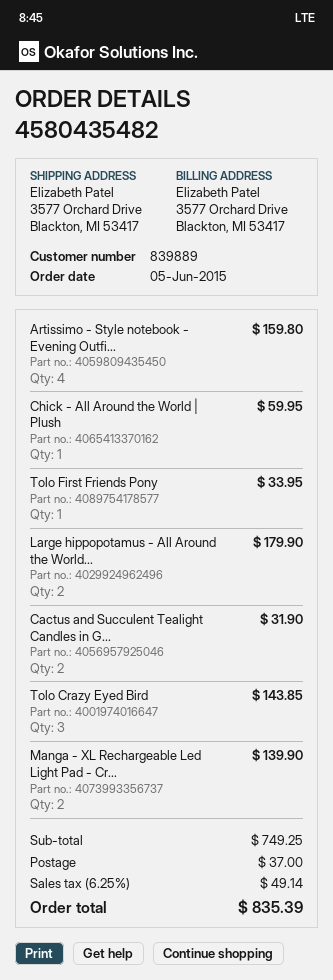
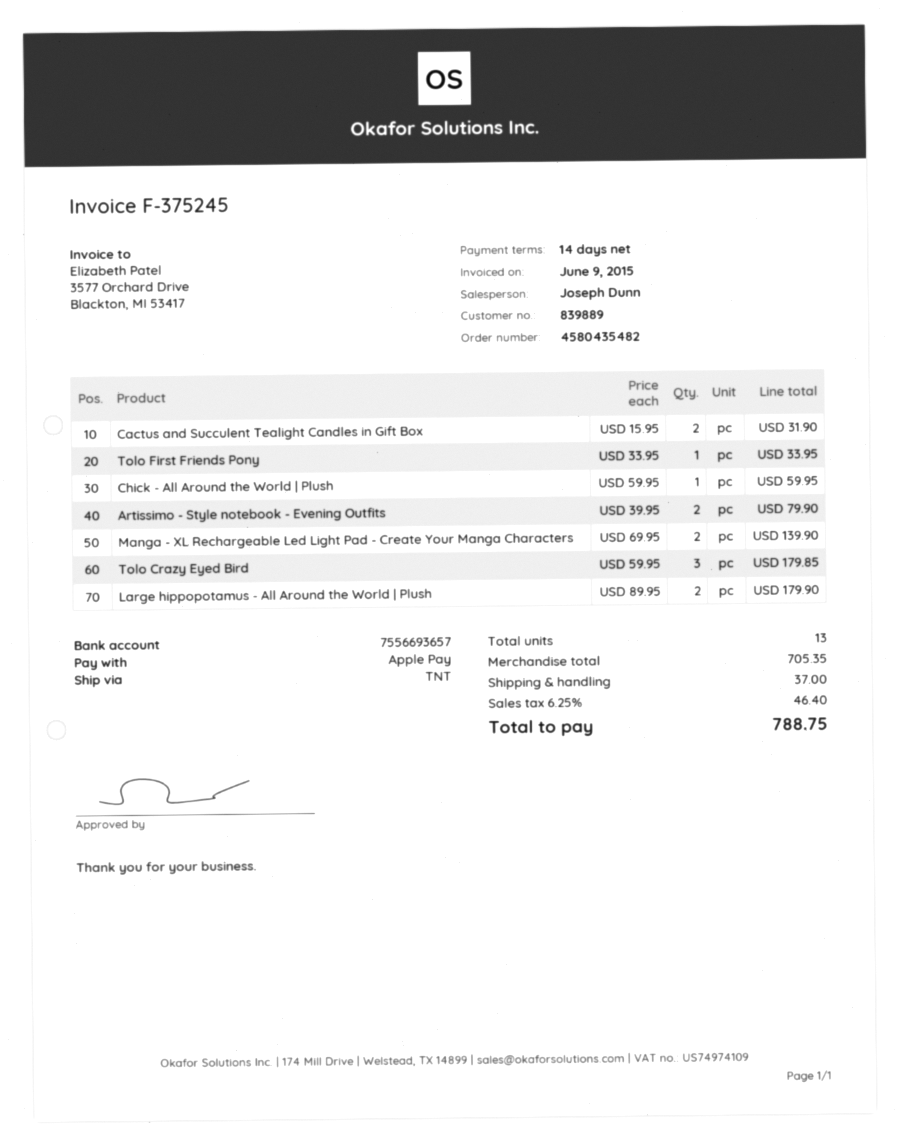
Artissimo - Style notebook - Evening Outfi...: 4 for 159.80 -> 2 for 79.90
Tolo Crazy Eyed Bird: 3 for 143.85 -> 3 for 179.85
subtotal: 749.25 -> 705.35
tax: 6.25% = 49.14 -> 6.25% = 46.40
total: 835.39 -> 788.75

(Instructions to follow)
The output should consist only of the lines from the one with "Tolo Crazy Eyed" through the final line of the records above, exactly.

(Answer box)
Tolo Crazy Eyed Bird: 3 for 143.85 -> 3 for 179.85
subtotal: 749.25 -> 705.35
tax: 6.25% = 49.14 -> 6.25% = 46.40
total: 835.39 -> 788.75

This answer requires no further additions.